Not the most friendly error message, but what you need to do is to load some extra packages:
julia> using KernelAbstractions, CUDAKernels
julia> CUDA.allowscalar(false);
julia> mul(A, B, C) = @tullio C[k] = A[k] * B[k]; # run macro after loading packages
julia> d_a, d_b, d_c = cu.((a, b, c));
julia> @btime mul($d_a, $d_b, $d_c);
min 34.842 μs, mean 48.070 μs (86 allocations, 3.33 KiB)
julia> @btime CUDA.@sync mul($d_a, $d_b, $d_c);
min 43.031 μs, mean 108.234 μs (86 allocations, 3.33 KiB)

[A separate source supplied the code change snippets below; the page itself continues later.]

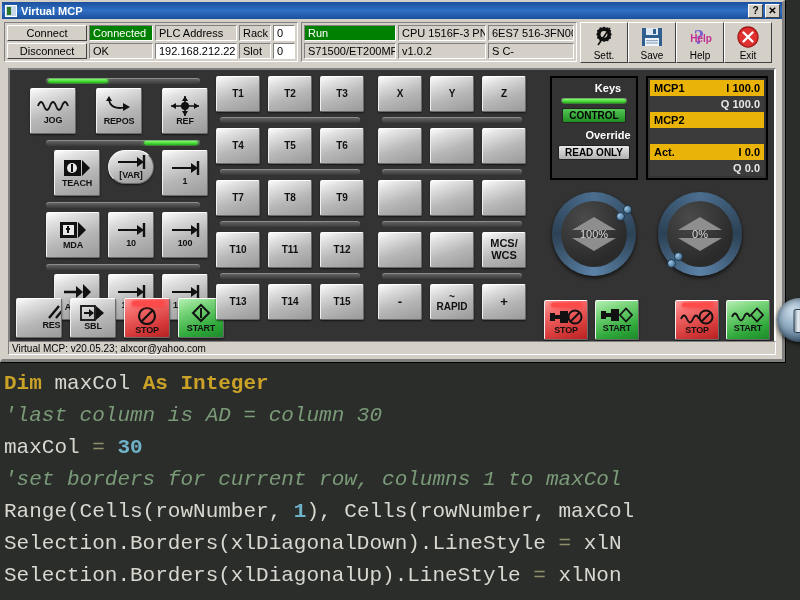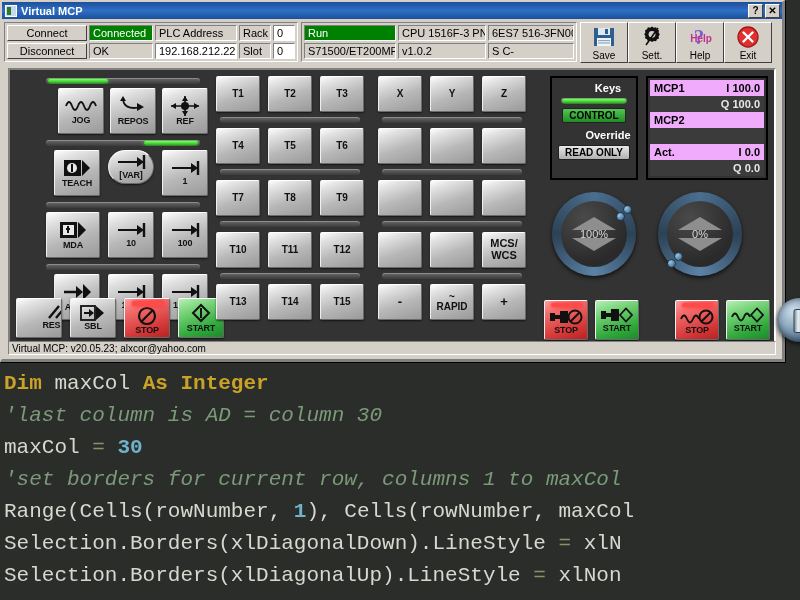"Save" div.ibtn { order: before "Sett." -> after "Sett." }
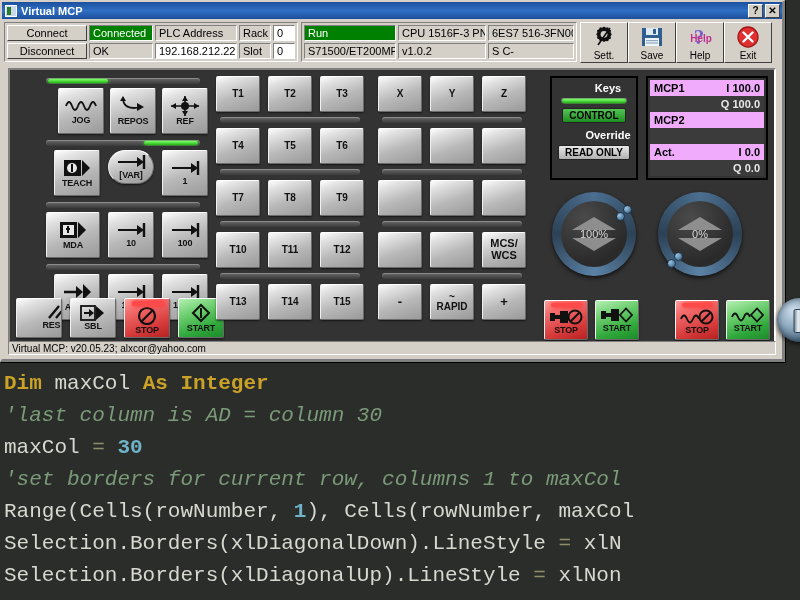"MCP1" .mrow.lite { background: #f0abfc -> #eab308 }
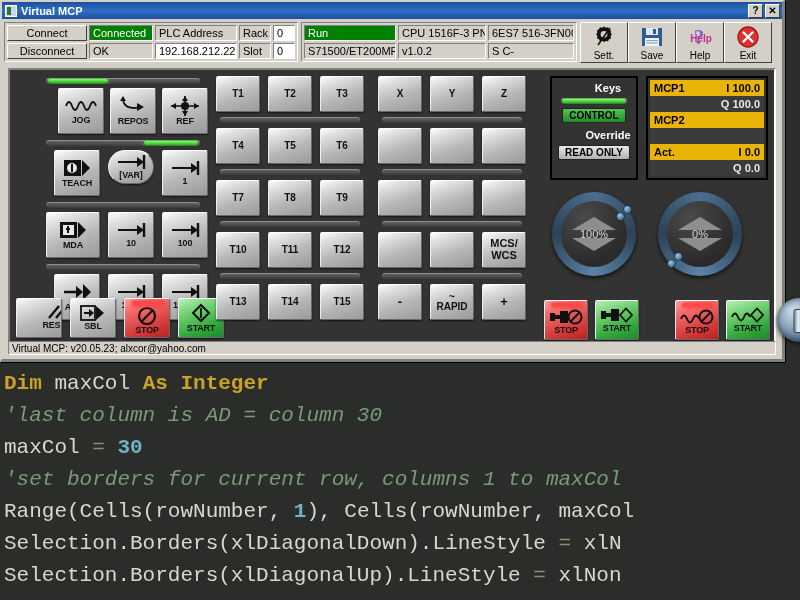"JOG" div { gap: 6px -> 20px }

julia> @btime CUDA.@sync $d_c .= $d_a .* $d_b;
min 17.036 μs, mean 176.596 μs (7 allocations, 480 bytes)
julia> @btime mul($a, $b, $c); # CPU
min 122.099 μs, mean 123.461 μs (2 allocations, 32 bytes)
julia> c ≈ collect(d_c)
true
3 Likes
I see. I noticed them while reading the README but didn’t connect them with the error.